- **Task objective**
Print the entries below exactly as they appear, from the first line up to and including the line with "Thermische Damenjeans für". Do not print any pictures.
***** Study material
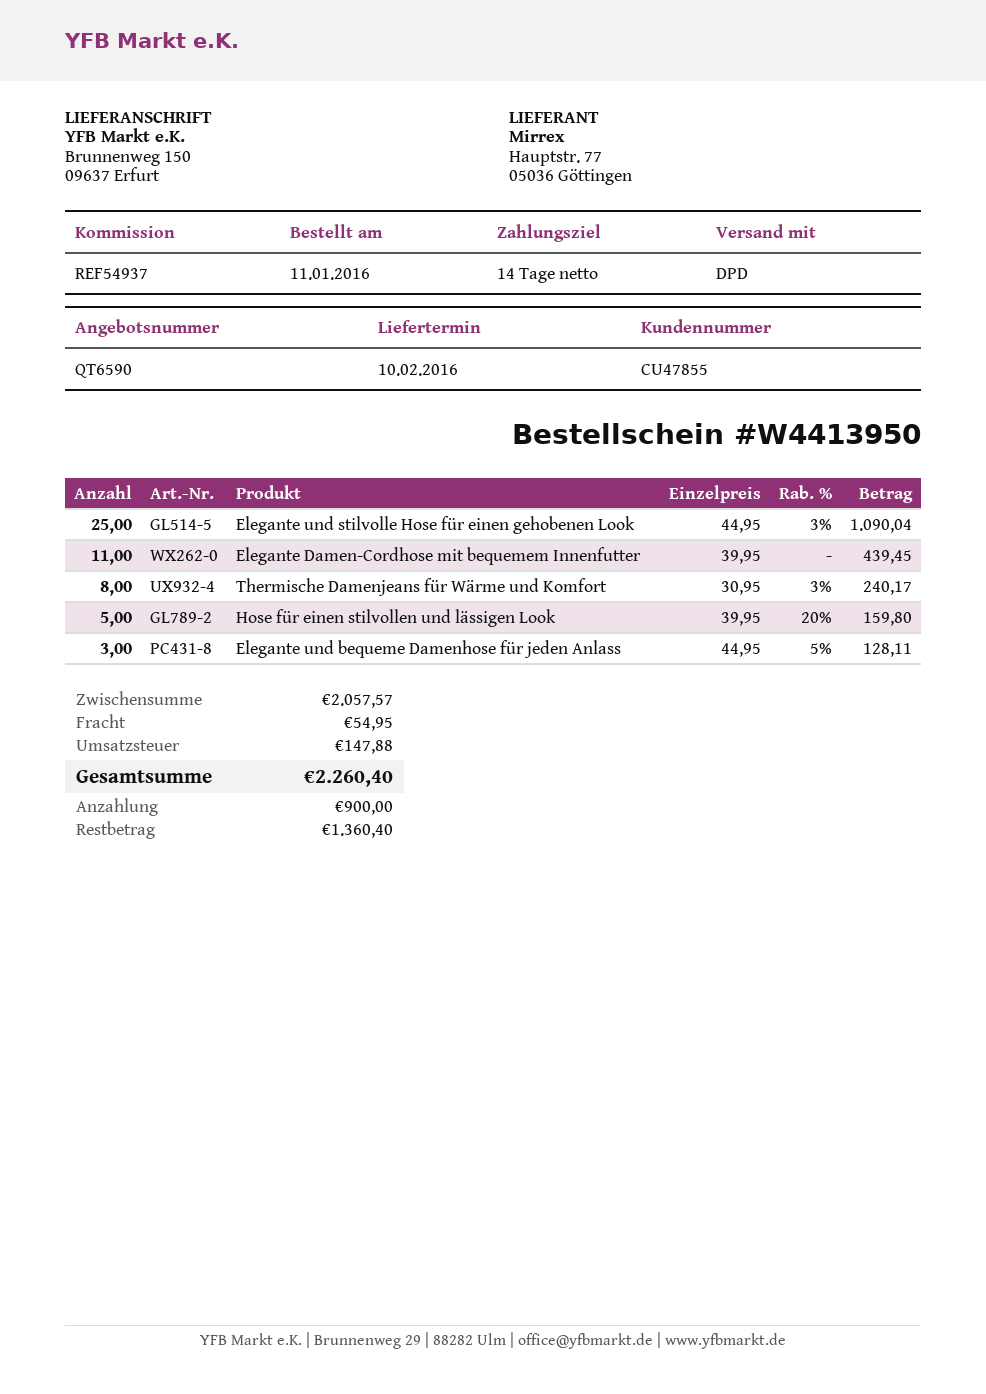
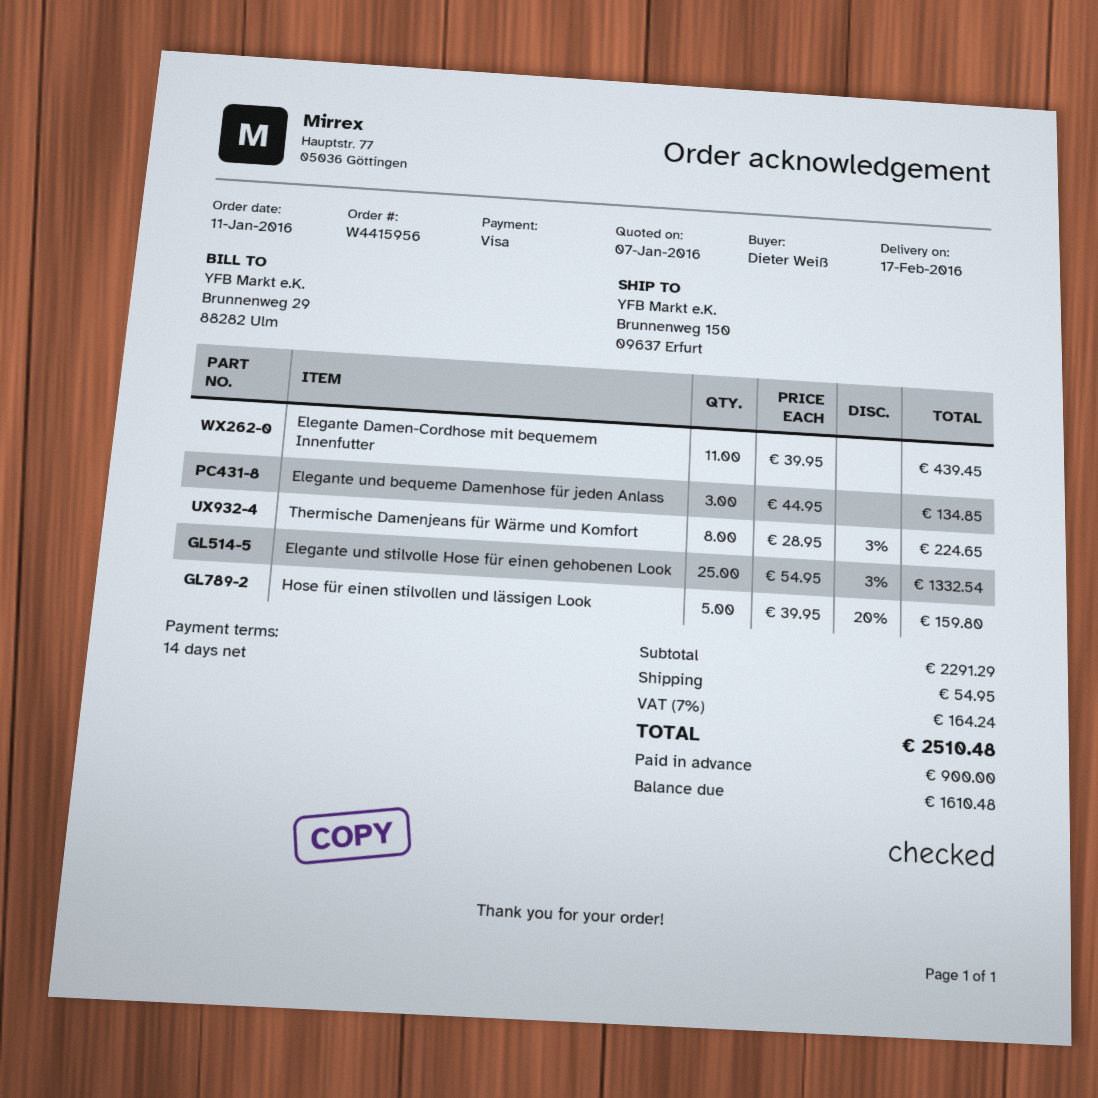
order number: W4413950 -> W4415956
delivery date: 2016-02-10 -> 2016-02-17
Elegante und stilvolle Hose für einen gehobenen Look: 25 x 44.95 - 3% = 1090.04 -> 25 x 54.95 - 3% = 1332.54
Thermische Damenjeans für Wärme und Komfort: 8 x 30.95 - 3% = 240.17 -> 8 x 28.95 - 3% = 224.65
Elegante und bequeme Damenhose für jeden Anlass: 3 x 44.95 - 5% = 128.11 -> 3 x 44.95 = 134.85
subtotal: 2057.57 -> 2291.29
tax: 147.88 -> 164.24
total: 2260.40 -> 2510.48
balance: 1360.40 -> 1610.48

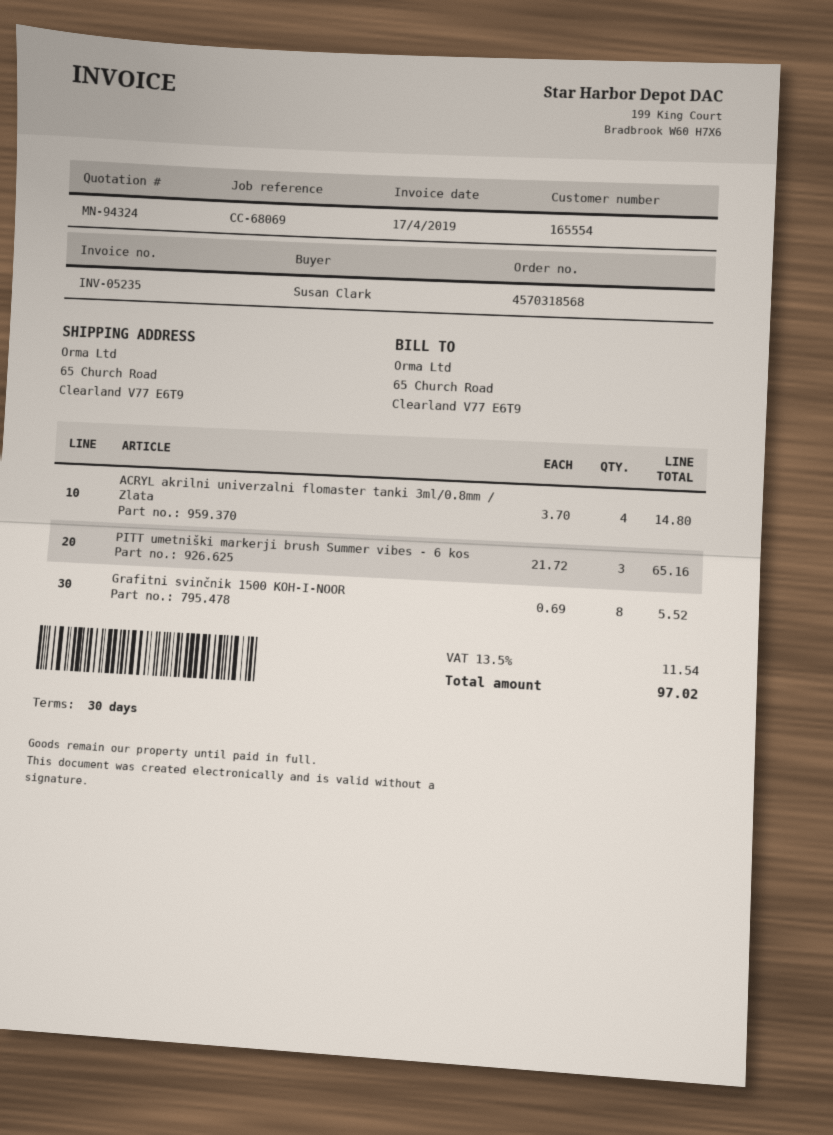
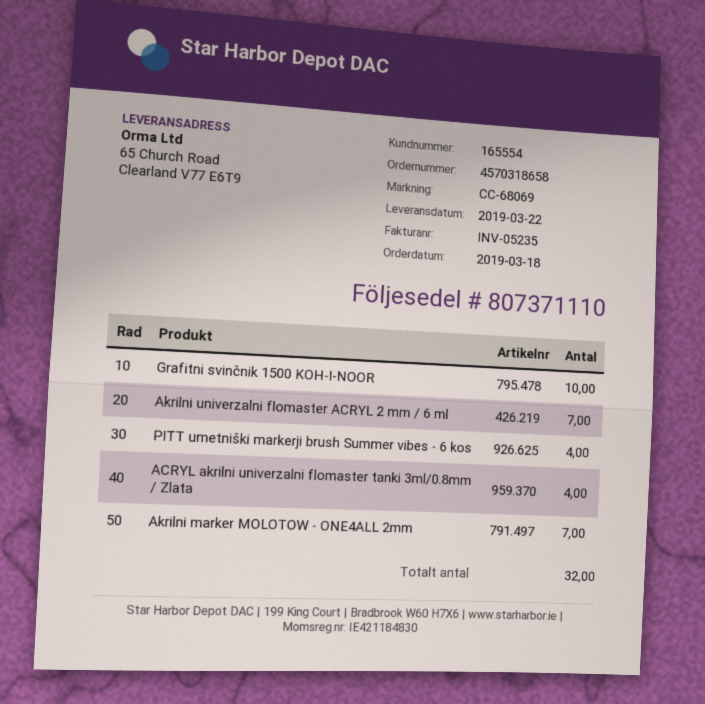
order number: 4570318568 -> 4570318658
PITT umetniški markerji brush Summer vibes - 6 kos: 3 -> 4
Grafitni svinčnik 1500 KOH-I-NOOR: 8 -> 10
Akrilni univerzalni flomaster ACRYL 2 mm / 6 ml: none -> 7
Akrilni marker MOLOTOW - ONE4ALL 2mm: none -> 7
**********
- **Exercise output**
order number: W4413950 -> W4415956
delivery date: 2016-02-10 -> 2016-02-17
Elegante und stilvolle Hose für einen gehobenen Look: 25 x 44.95 - 3% = 1090.04 -> 25 x 54.95 - 3% = 1332.54
Thermische Damenjeans für Wärme und Komfort: 8 x 30.95 - 3% = 240.17 -> 8 x 28.95 - 3% = 224.65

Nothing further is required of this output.